Skip the pictures and write out, word for word, the lines below from the one with "- Özellikler: Teslimat" through the one with "- 1. Restaurant", inclusive.

● **Detected change data**
——

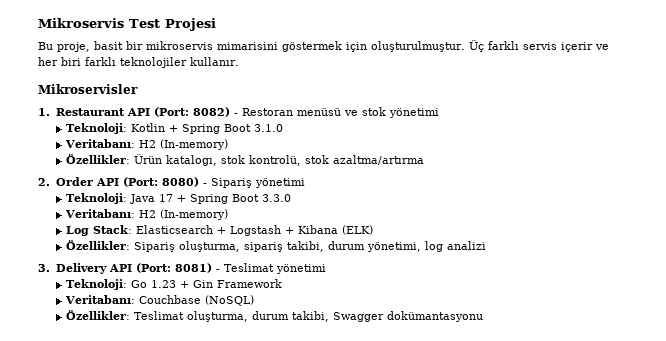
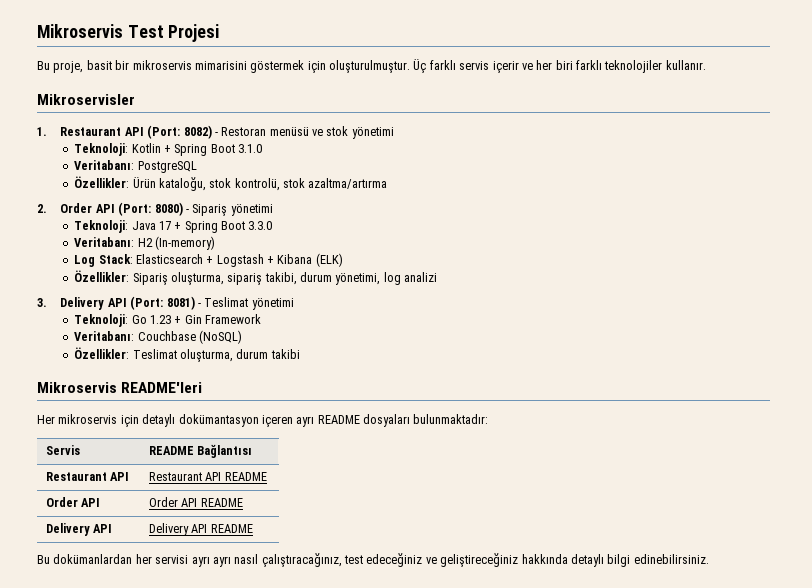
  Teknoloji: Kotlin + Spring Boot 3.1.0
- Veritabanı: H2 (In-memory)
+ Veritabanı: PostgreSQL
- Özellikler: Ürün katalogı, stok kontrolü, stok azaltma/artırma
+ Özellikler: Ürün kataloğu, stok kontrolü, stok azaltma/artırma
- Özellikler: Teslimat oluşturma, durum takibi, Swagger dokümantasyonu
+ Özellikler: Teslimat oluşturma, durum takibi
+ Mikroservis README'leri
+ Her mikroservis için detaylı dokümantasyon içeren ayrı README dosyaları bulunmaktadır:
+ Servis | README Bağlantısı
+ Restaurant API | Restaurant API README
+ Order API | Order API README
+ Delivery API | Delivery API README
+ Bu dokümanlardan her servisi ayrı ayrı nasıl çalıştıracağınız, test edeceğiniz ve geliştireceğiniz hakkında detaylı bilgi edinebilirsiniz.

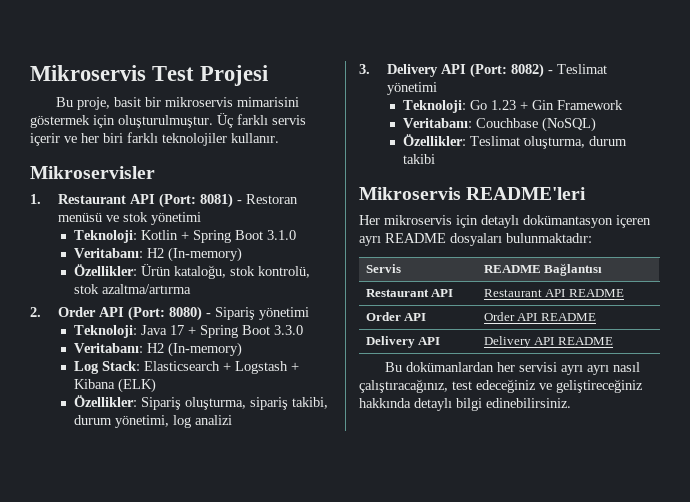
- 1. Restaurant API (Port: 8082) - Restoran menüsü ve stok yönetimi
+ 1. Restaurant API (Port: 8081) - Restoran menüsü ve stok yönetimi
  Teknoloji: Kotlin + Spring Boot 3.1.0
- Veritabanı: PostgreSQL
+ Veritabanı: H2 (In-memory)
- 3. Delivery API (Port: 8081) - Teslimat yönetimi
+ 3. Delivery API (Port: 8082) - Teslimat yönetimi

——

● **Solution below**
- Özellikler: Teslimat oluşturma, durum takibi, Swagger dokümantasyonu
+ Özellikler: Teslimat oluşturma, durum takibi
+ Mikroservis README'leri
+ Her mikroservis için detaylı dokümantasyon içeren ayrı README dosyaları bulunmaktadır:
+ Servis | README Bağlantısı
+ Restaurant API | Restaurant API README
+ Order API | Order API README
+ Delivery API | Delivery API README
+ Bu dokümanlardan her servisi ayrı ayrı nasıl çalıştıracağınız, test edeceğiniz ve geliştireceğiniz hakkında detaylı bilgi edinebilirsiniz.

- 1. Restaurant API (Port: 8082) - Restoran menüsü ve stok yönetimi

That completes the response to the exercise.